The machine spec is : Watts 1000W (but do check that)

So measure the converter output voltage and ensure that its not dropping below 120v under load.


----------



## brugi (Oct 8, 2017)

DaveP said:


> Is the converter man enough to supply enough power ?


Thanks, good thinking. Yes, it should be enough, I paid attention while buying converter. It is declared at 2500 W, Ascaso needs 1000 W and roaster 1600 W. Roaster works great and I don't use them simultaneously. I will measure voltage just in case, though, good idea.

In the meantime, does anyone know how to take off the lid on this specific model? It seems there are some screws holding it, but I don't see them and I couldn't find any instructions online.

Edit: Just checked, turning the machine and the pump on doesn't affect the output voltage.


----------



## DaveP (Jul 14, 2017)

Step 2, lol

Open machine and measure voltage applied to the pump (maybe there is a label stating the working voltage on the pump)
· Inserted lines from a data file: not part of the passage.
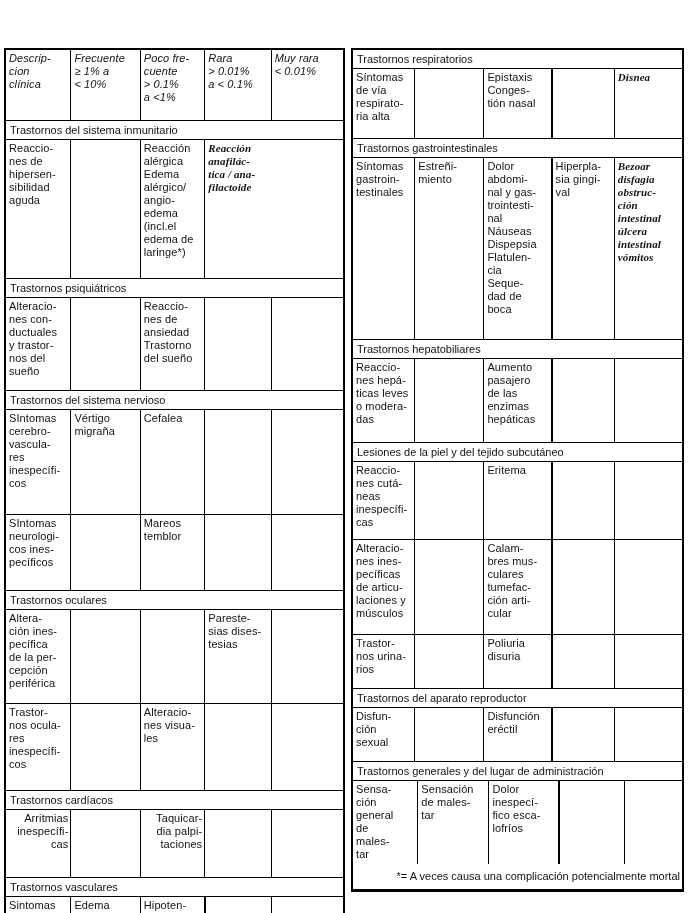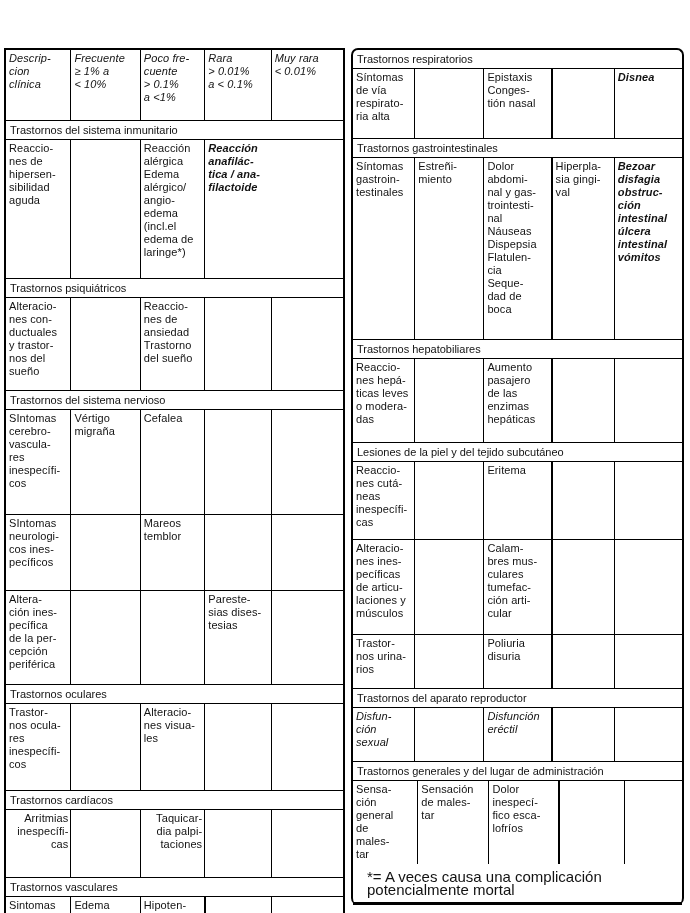--- a/index.html
+++ b/index.html
@@ -15,7 +15,7 @@
   .tbl-left  { left:4px;   width:341px; }
   .tbl-right { left:351px; width:333px; border-bottom-width:2px; }
   
-  .tbl-right { border-bottom:none;border-radius:7px; }
+  .tbl-right { border-bottom:none; }
 
   .block { border-top:1px solid #000; box-sizing:border-box; }
   .block:first-child { border-top:none; }

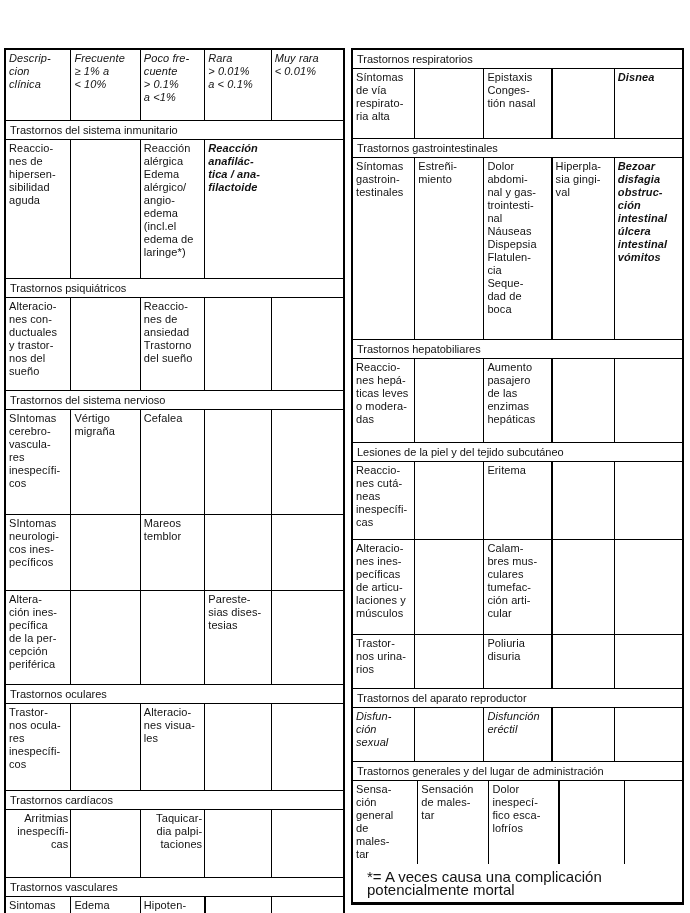--- a/index.html
+++ b/index.html
@@ -30,7 +30,7 @@
   }
   .cell:first-child { border-left:none; }
   .hdr .cell { font-style:italic; }
-  .emph { font-weight:bold; font-style:italic; }
+  .emph { font-weight:bold; font-style:italic;font-family:Liberation Serif, serif; }
   .thick4 > .cell:nth-child(4) { border-left-width:2px; }
 
   .section {

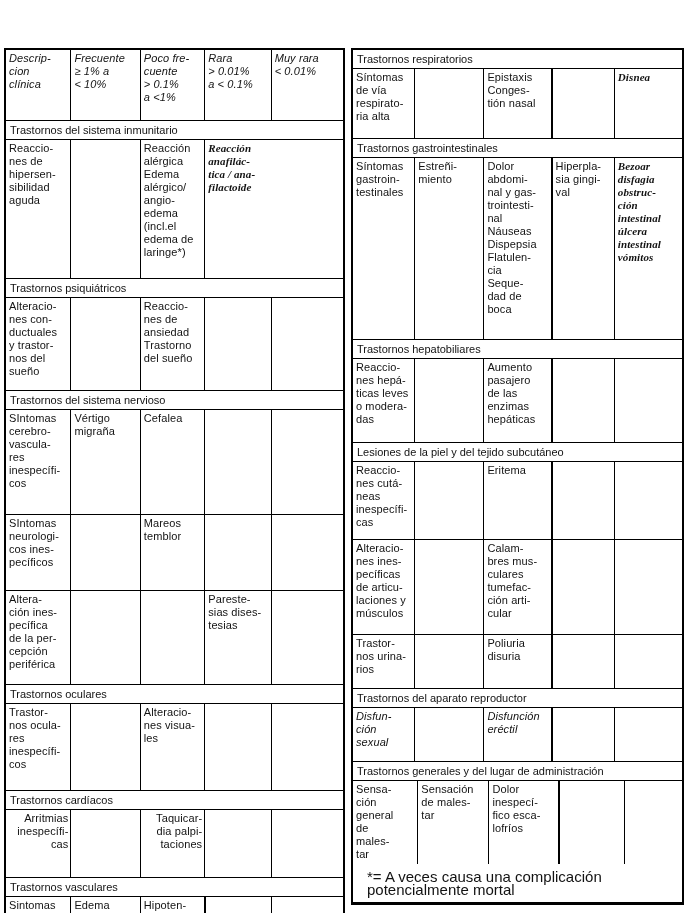--- a/index.html
+++ b/index.html
@@ -130,6 +130,7 @@
         <div class="cell"></div>
         <div class="cell"></div>
       </div>
+      <div class="block section">Trastornos oculares</div>
       <div class="block grid-row" style="grid-template-columns: 65fr 70fr 65fr 67fr 73fr; min-height: 94px;">
         <div class="cell">Altera-
 ción ines-
@@ -144,7 +145,6 @@
 tesias</div>
         <div class="cell"></div>
       </div>
-      <div class="block section">Trastornos oculares</div>
       <div class="block grid-row" style="grid-template-columns: 65fr 70fr 65fr 67fr 73fr; min-height: 87px;">
         <div class="cell">Trastor-
 nos ocula-

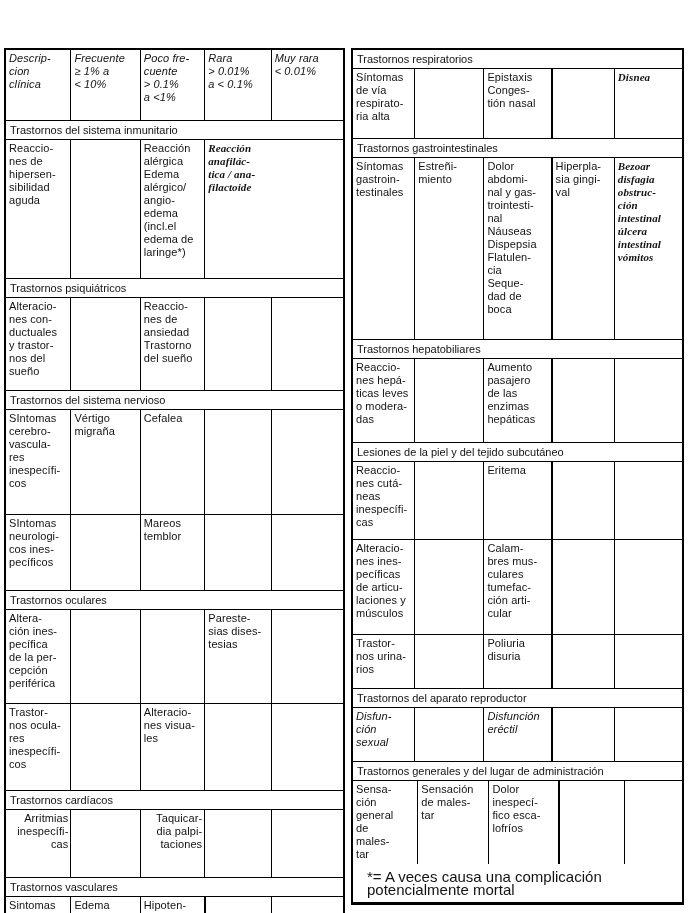--- a/index.html
+++ b/index.html
@@ -287,7 +287,7 @@
         <div class="cell"></div>
       </div>
       <div class="block section">Trastornos del aparato reproductor</div>
-      <div class="block grid-row thick4" style="grid-template-columns: 62fr 70fr 68fr 64fr 69fr; min-height: 54px; font-style: italic;">
+      <div class="block grid-row thick4" style="grid-template-columns: 62fr 70fr 68fr 64fr 69fr; min-height: 54px;">
         <div class="cell">Disfun-
 ción
 sexual</div>

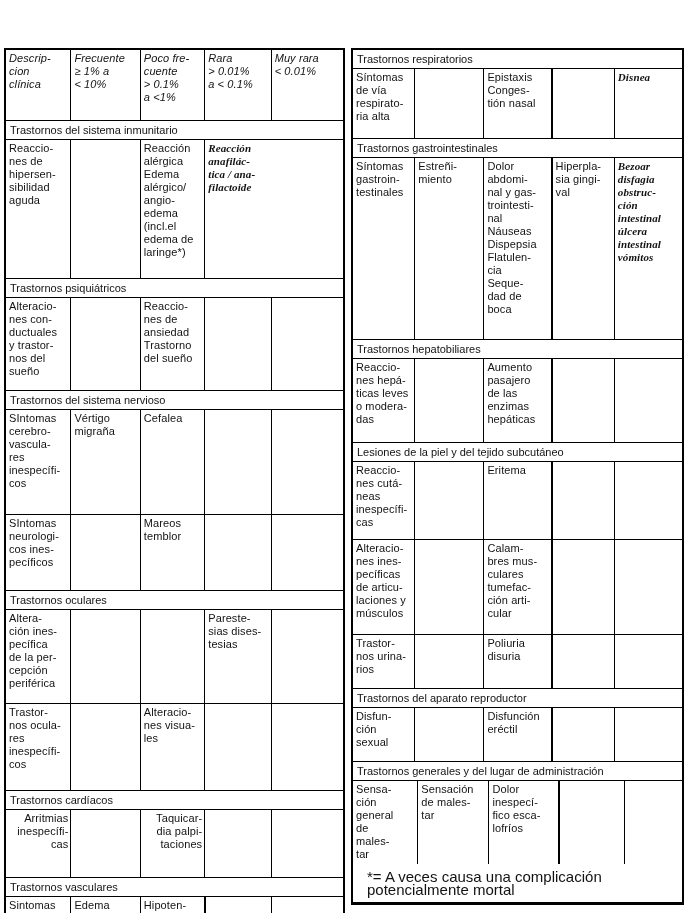--- a/index.html
+++ b/index.html
@@ -39,9 +39,10 @@
   }
   .footnote {
     border-top:none;
-    padding:6px 2px 6px 14px;
-    font-size:15px; line-height:13px;
+    padding:6px 2px 6px 2px;
+    font-size:11px; line-height:13px;
     border-bottom:3px solid #000;
+    text-align:right;
   }
 </style>
 </head>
Be careful (maybe disconnect power from machine, apply test leads... then stand back whilst switching machine on)


----------



## DaveP (Jul 14, 2017)

This may provide a hint ...


----------



## brugi (Oct 8, 2017)

Thank you. It looks like this is beyond my ability, as I've tried everything I could. So I took it to the service shop today, they will check what is going on. I'll make sure I post results here, in case anyone else encounters similar problem.


----------



## brugi (Oct 8, 2017)

Justa quick update: the pump was stuck due to transport or storage and it couldn't be unstuck without opening it up. So it is solved and it works normally on 50 Hz.


----------